**Your assignment:** How many lines in the entries below include the word "background"? Respond with the number only.

**Exercise inputs:**

^^^^^^^^

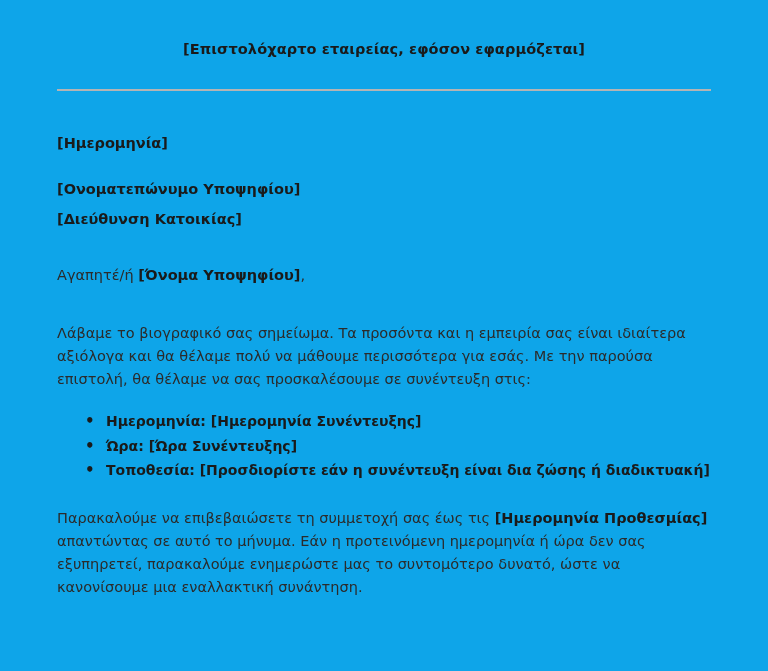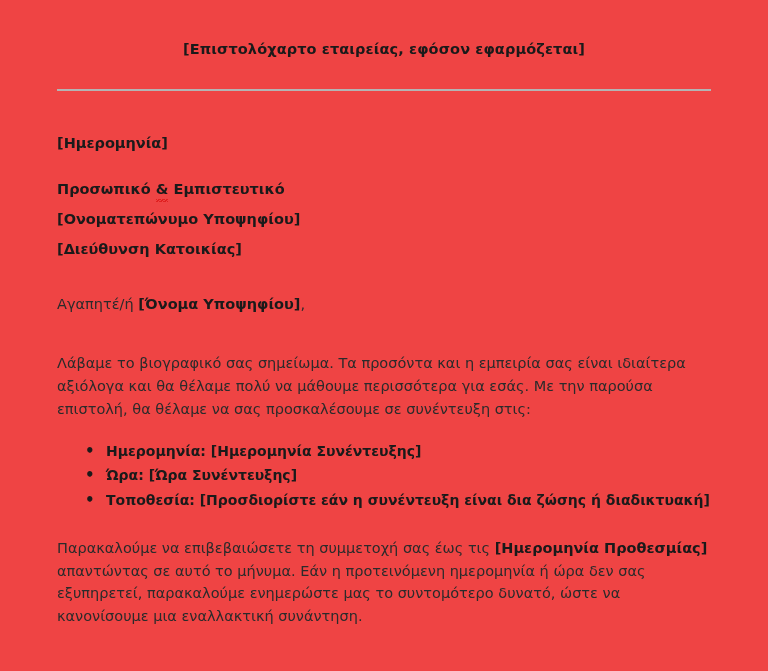--- a/index.html
+++ b/index.html
@@ -13,21 +13,21 @@
     overflow: hidden;
     font-family: "DejaVu Sans", "Liberation Sans", sans-serif;
     color: #2b2b2b;
     -webkit-font-smoothing: antialiased;
   }
 
   .page {
     position: relative;
     width: 768px;
     height: 671px;
-    background: #ef4444;
+    background: #0ea5e9;
     box-sizing: border-box;
   }
 
   .content {
     position: absolute;
     left: 57px;
     top: 0;
     width: 654px;
   }
 
@@ -153,21 +153,20 @@
 <div class="page">
   <div class="content">
 
     <div class="letterhead">[Επιστολόχαρτο εταιρείας, εφόσον εφαρμόζεται]</div>
 
     <hr class="rule">
 
     <div class="date-line">[Ημερομηνία]</div>
 
     <div class="addr-block">
-      <div class="addr-line"><span>Προσωπικό </span><span class="spellerror">&amp;</span><span> Εμπιστευτικό</span></div>
 
       <div class="addr-line">[Ονοματεπώνυμο Υποψηφίου]</div>
 
       <div class="addr-line">[Διεύθυνση Κατοικίας]</div>
     </div>
 
     <div class="salutation"><span>Αγαπητέ/ή </span><b>[Όνομα Υποψηφίου]</b><span>,</span></div>
 
     <div class="para">Λάβαμε το βιογραφικό σας σημείωμα. Τα προσόντα και η εμπειρία σας είναι ιδιαίτερα αξιόλογα και θα θέλαμε πολύ να μάθουμε περισσότερα για εσάς. Με την παρούσα επιστολή, θα θέλαμε να σας προσκαλέσουμε σε συνέντευξη στις:</div>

^^^^^^^^

**Response area:** 2